Output only the lines of the entries that follow, starting at the one with "(558, 77) none" and running down to the one with "(484, 435) none", both included and unchanged.

__Material for the task__
[Start of Attachment]

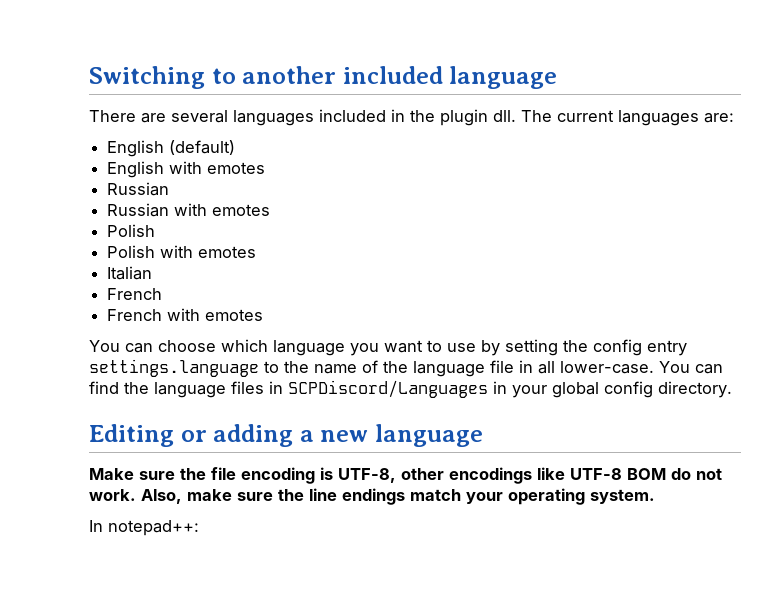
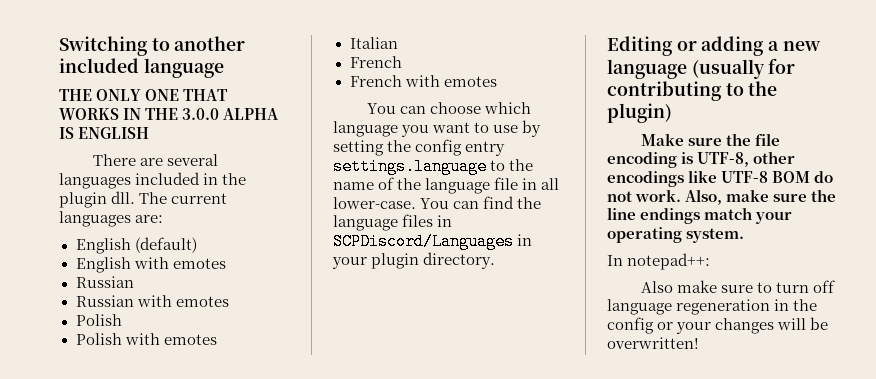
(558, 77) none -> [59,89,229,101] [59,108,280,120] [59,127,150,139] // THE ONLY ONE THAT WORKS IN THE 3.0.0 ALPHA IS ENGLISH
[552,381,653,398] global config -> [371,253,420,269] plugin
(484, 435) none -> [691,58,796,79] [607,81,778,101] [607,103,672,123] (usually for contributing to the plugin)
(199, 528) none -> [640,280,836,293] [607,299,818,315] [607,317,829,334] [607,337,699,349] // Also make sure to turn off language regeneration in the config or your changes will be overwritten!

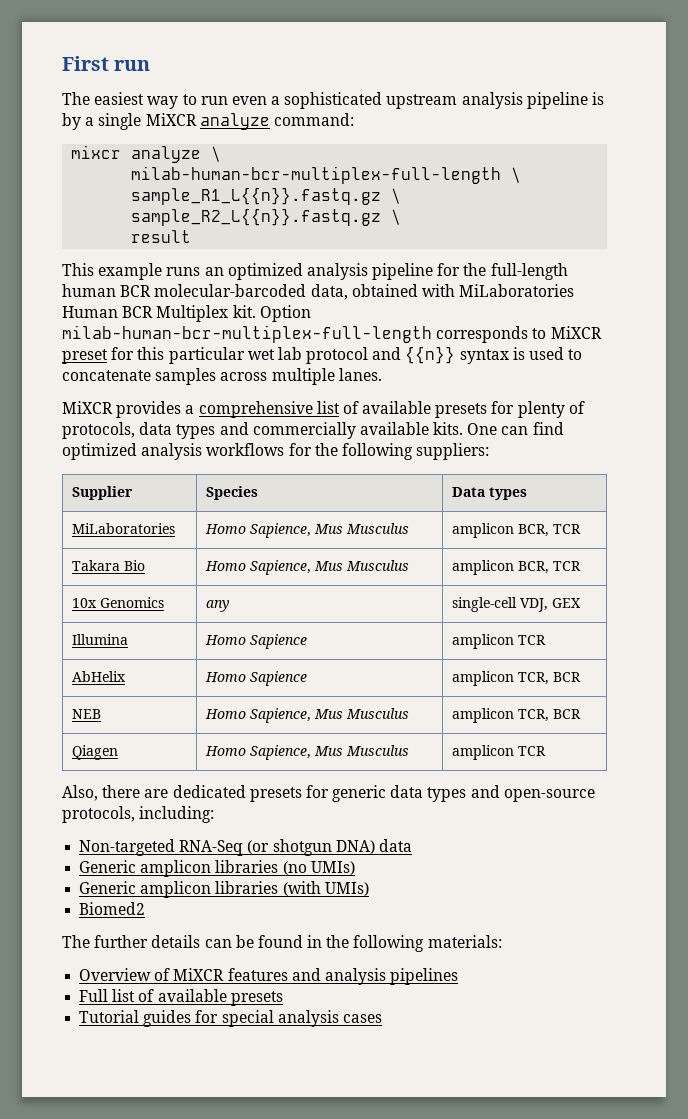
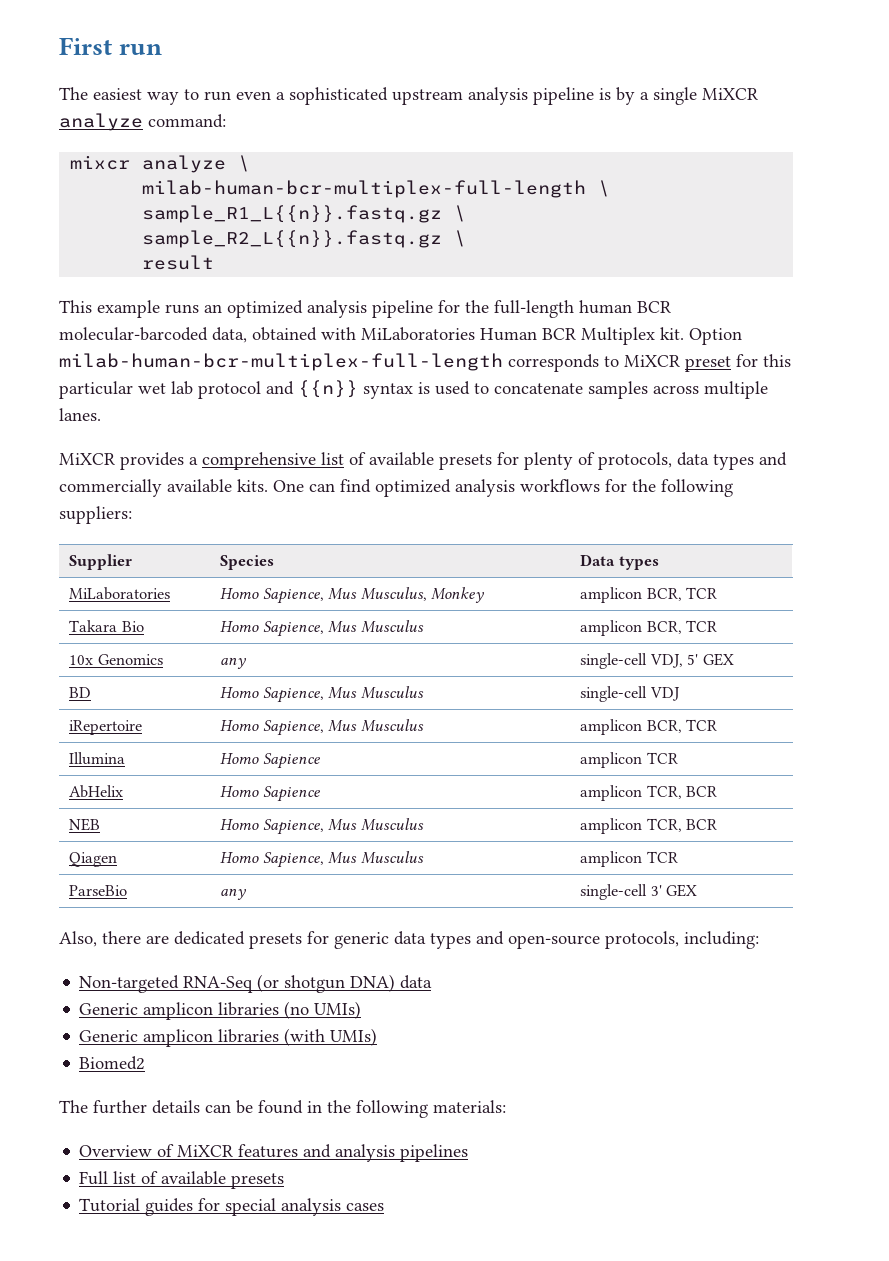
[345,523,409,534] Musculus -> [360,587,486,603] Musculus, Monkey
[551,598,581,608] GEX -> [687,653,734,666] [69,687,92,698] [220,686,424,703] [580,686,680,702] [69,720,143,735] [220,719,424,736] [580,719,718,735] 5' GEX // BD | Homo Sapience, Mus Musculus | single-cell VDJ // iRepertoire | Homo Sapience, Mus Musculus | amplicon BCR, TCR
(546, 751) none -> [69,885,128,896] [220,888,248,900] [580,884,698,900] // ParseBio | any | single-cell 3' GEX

[End of Attachment]
[Start of Attachment]

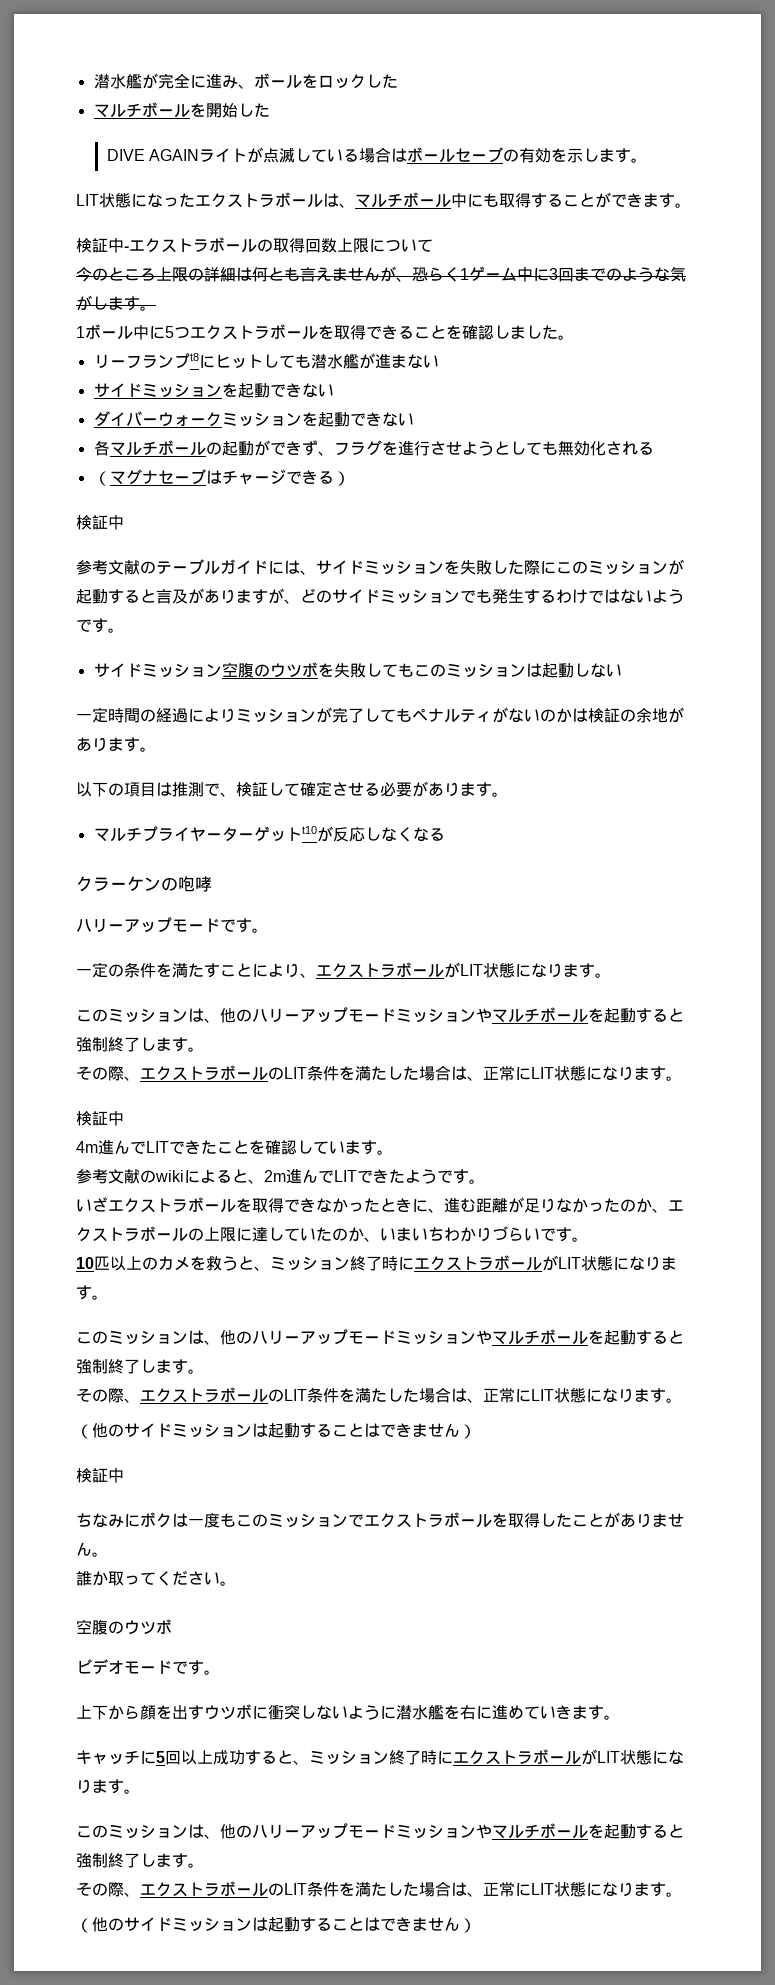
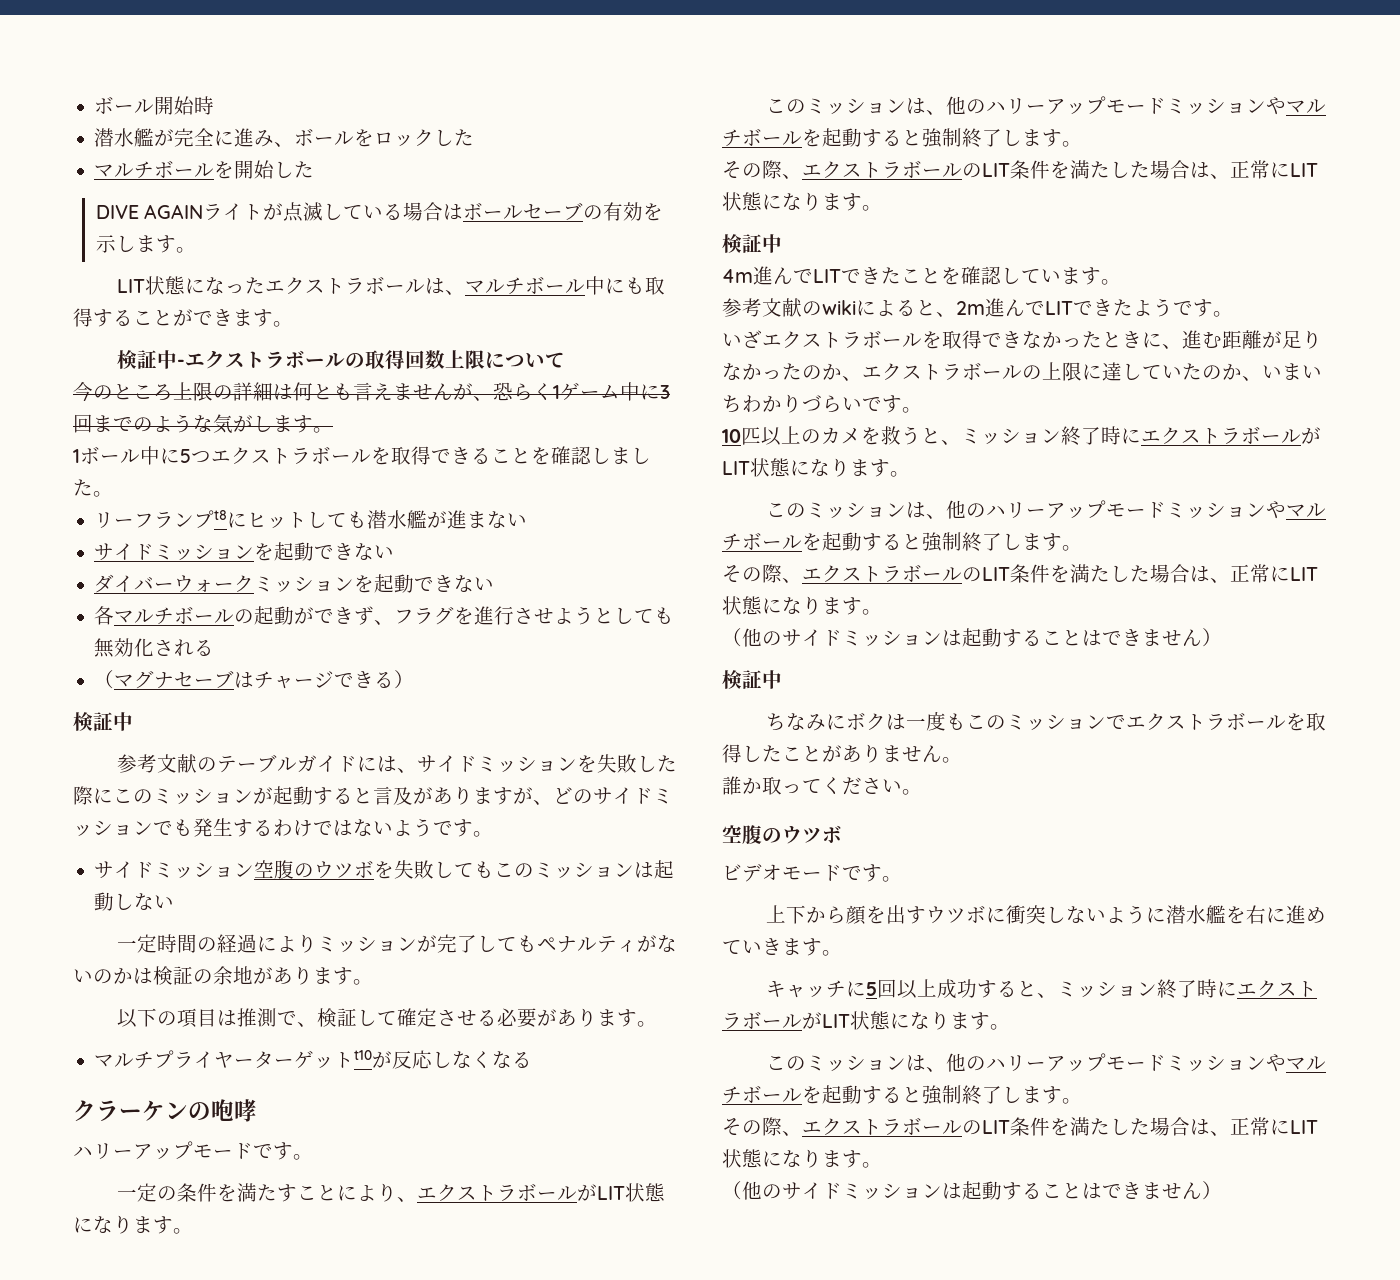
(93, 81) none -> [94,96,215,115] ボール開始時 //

[End of Attachment]

__Response to the exercise__
(558, 77) none -> [59,89,229,101] [59,108,280,120] [59,127,150,139] // THE ONLY ONE THAT WORKS IN THE 3.0.0 ALPHA IS ENGLISH
[552,381,653,398] global config -> [371,253,420,269] plugin
(484, 435) none -> [691,58,796,79] [607,81,778,101] [607,103,672,123] (usually for contributing to the plugin)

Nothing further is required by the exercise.